### Your task
Give the data again exactly, without its images.

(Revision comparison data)
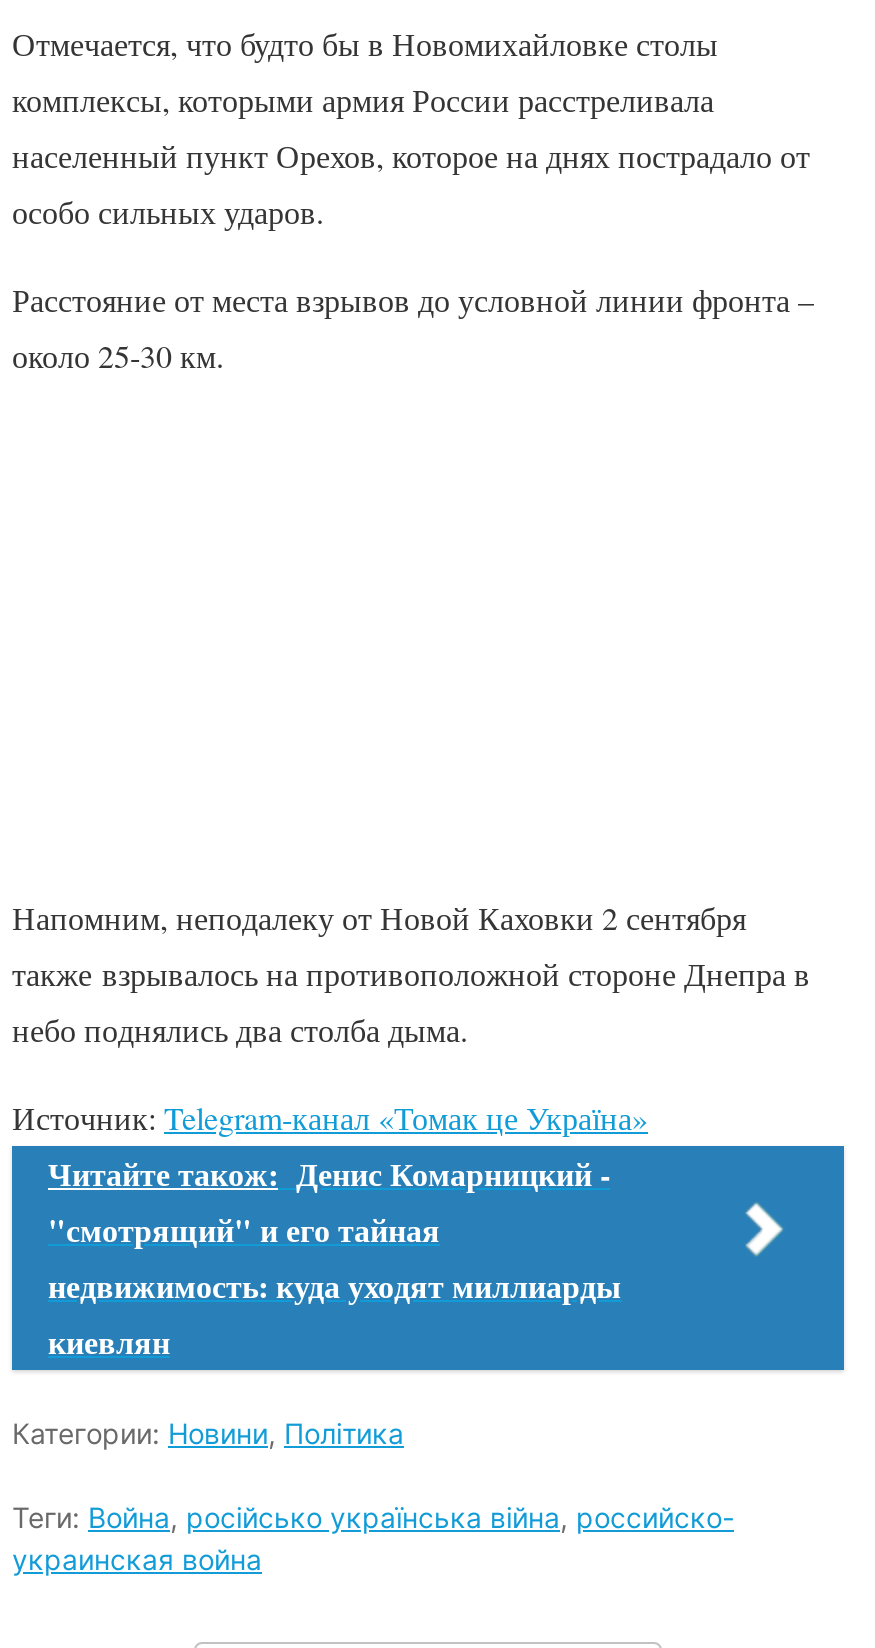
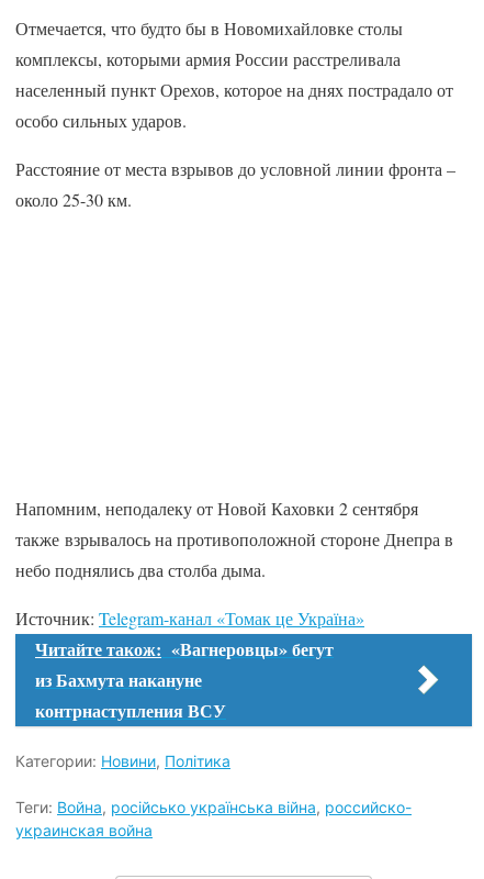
[48,1150,622,1364] Читайте також: Денис Комарницкий - | "смотрящий" и его тайная | недвижимость: куда уходят миллиарды | киевлян -> [35,636,334,723] Читайте також: «Вагнеровцы» бегут | из Бахмута накануне | контрнаступления ВСУ

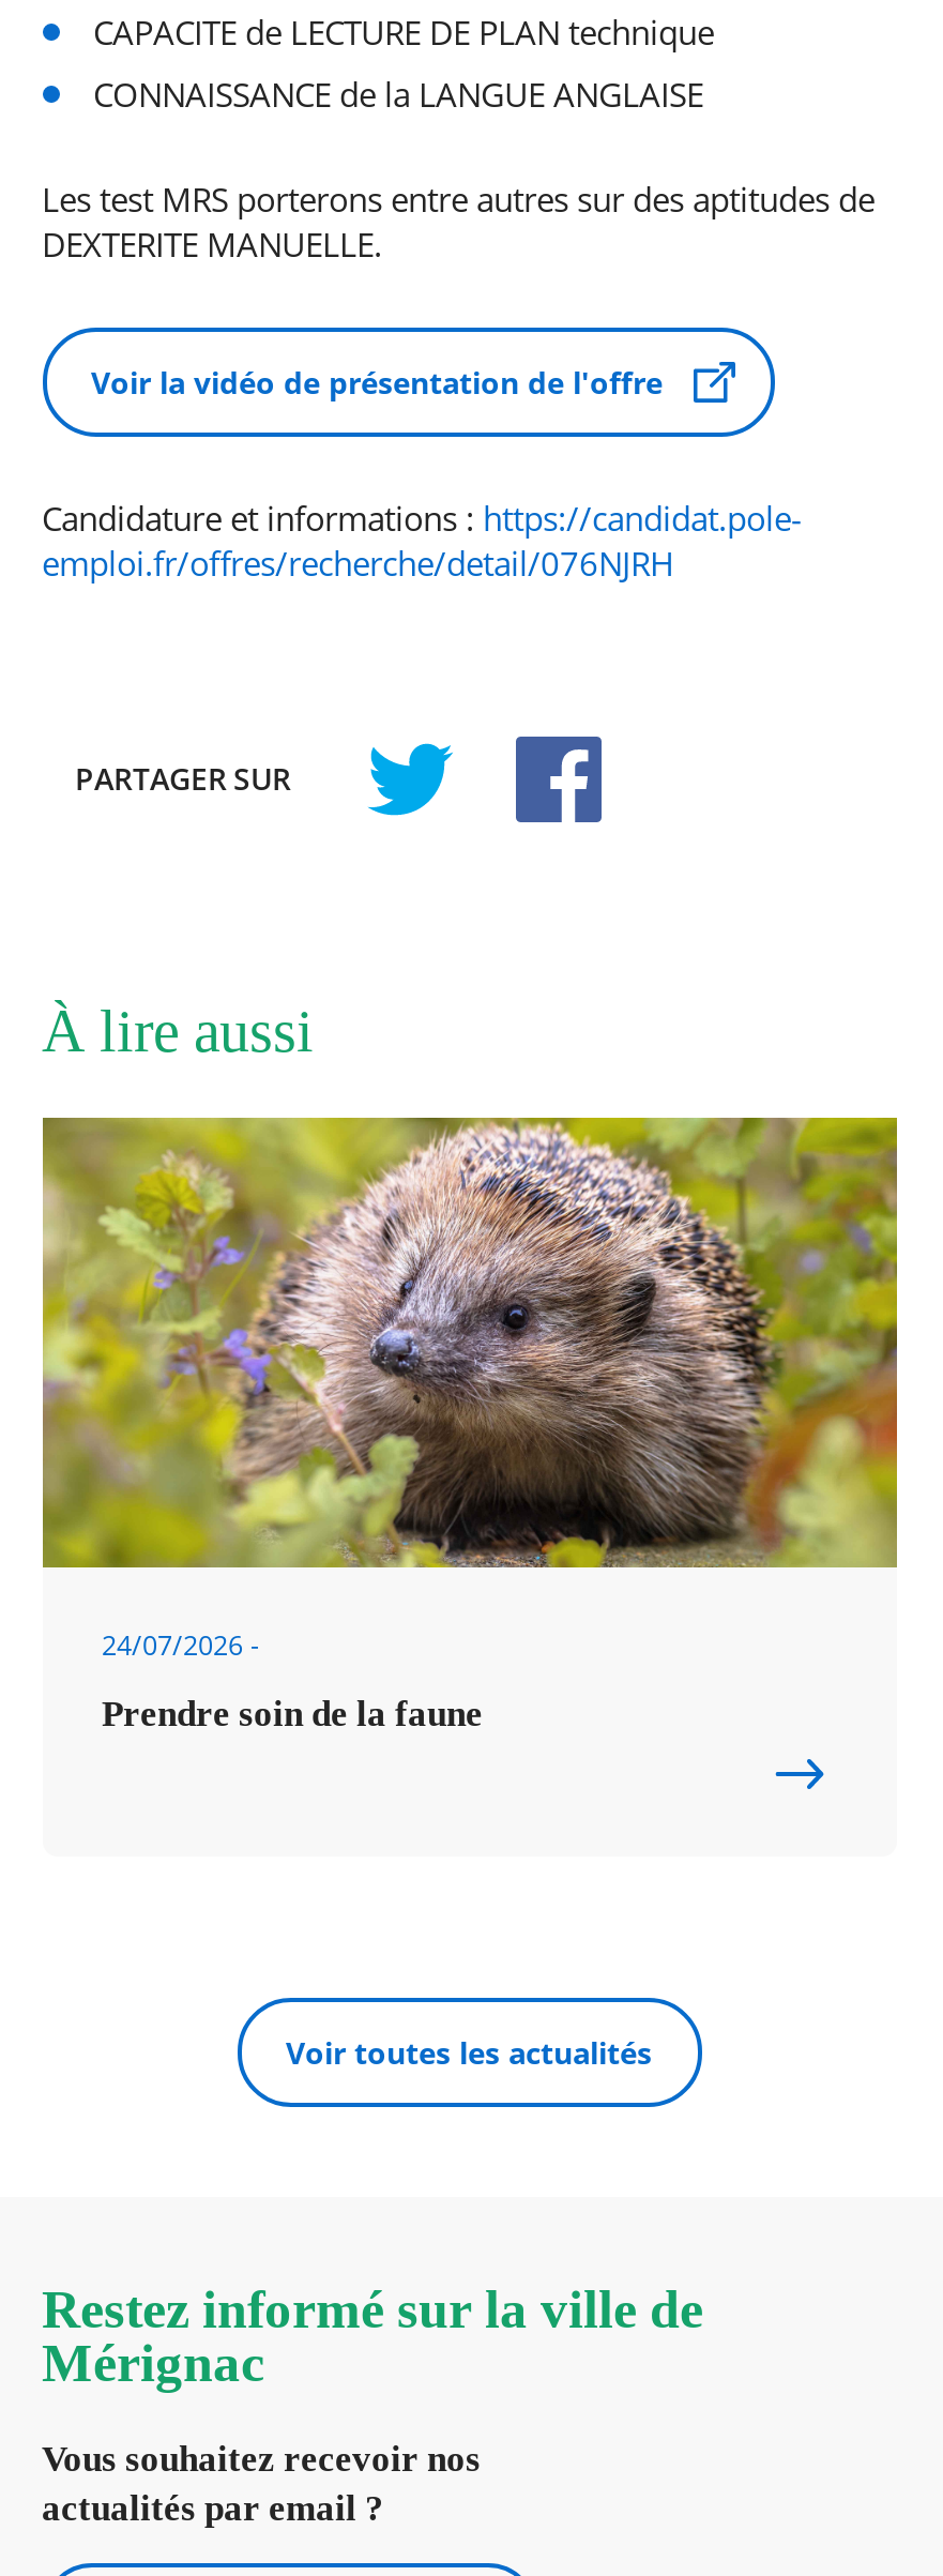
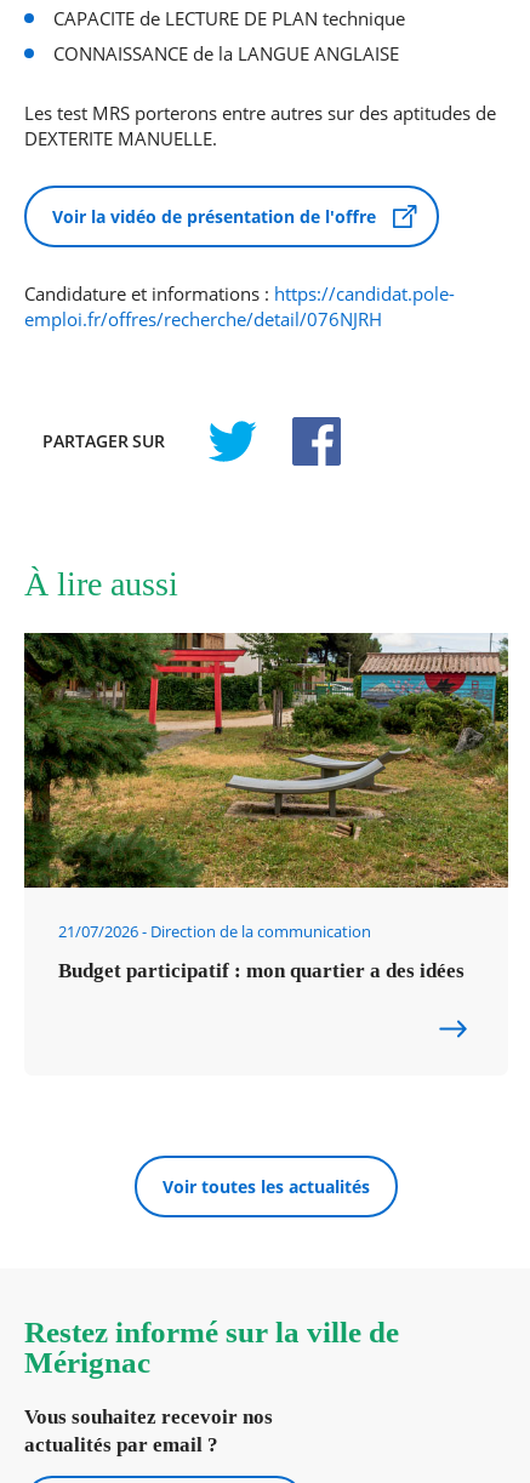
[41,1116,899,1664] [image] | 24/07/2026 -> [23,632,509,942] [image] | 21/07/2026 Direction de la communication
[102,1694,483,1734] Prendre soin de la faune -> [58,959,464,982] Budget participatif : mon quartier a des idées

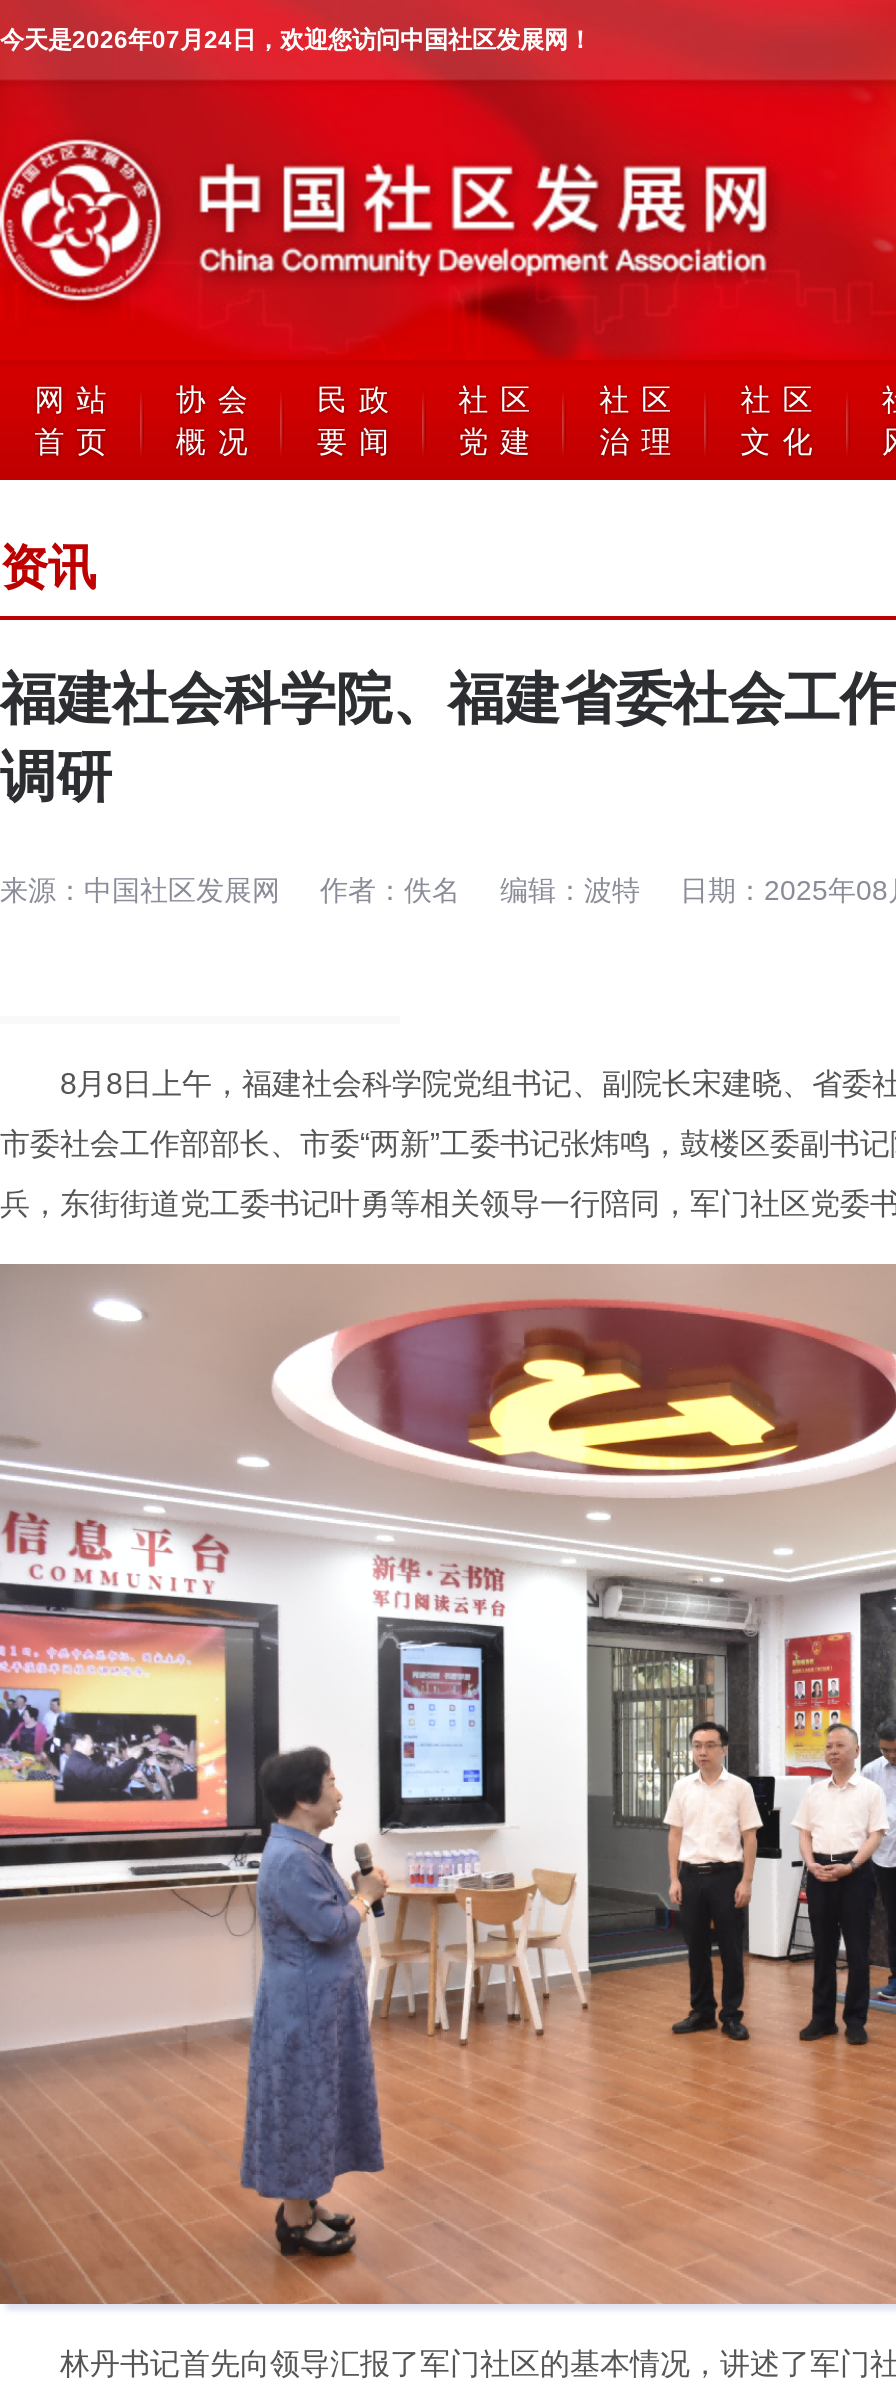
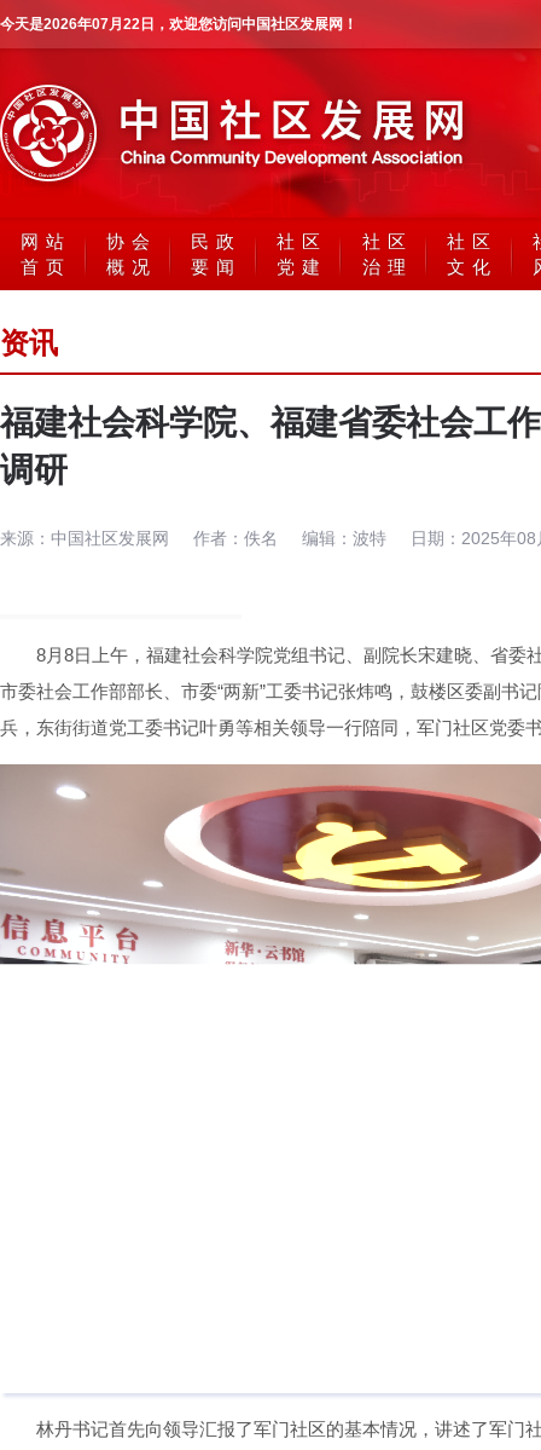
[0,26,592,54] 今天是2026年07月24日，欢迎您访问中国社区发展网！ -> [0,16,357,33] 今天是2026年07月22日，欢迎您访问中国社区发展网！
[6,1592,890,2306] [image] -> none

### Result below
[48,1150,622,1364] Читайте також: Денис Комарницкий - | "смотрящий" и его тайная | недвижимость: куда уходят миллиарды | киевлян -> [35,636,334,723] Читайте також: «Вагнеровцы» бегут | из Бахмута накануне | контрнаступления ВСУ

[41,1116,899,1664] [image] | 24/07/2026 -> [23,632,509,942] [image] | 21/07/2026 Direction de la communication
[102,1694,483,1734] Prendre soin de la faune -> [58,959,464,982] Budget participatif : mon quartier a des idées

[0,26,592,54] 今天是2026年07月24日，欢迎您访问中国社区发展网！ -> [0,16,357,33] 今天是2026年07月22日，欢迎您访问中国社区发展网！
[6,1592,890,2306] [image] -> none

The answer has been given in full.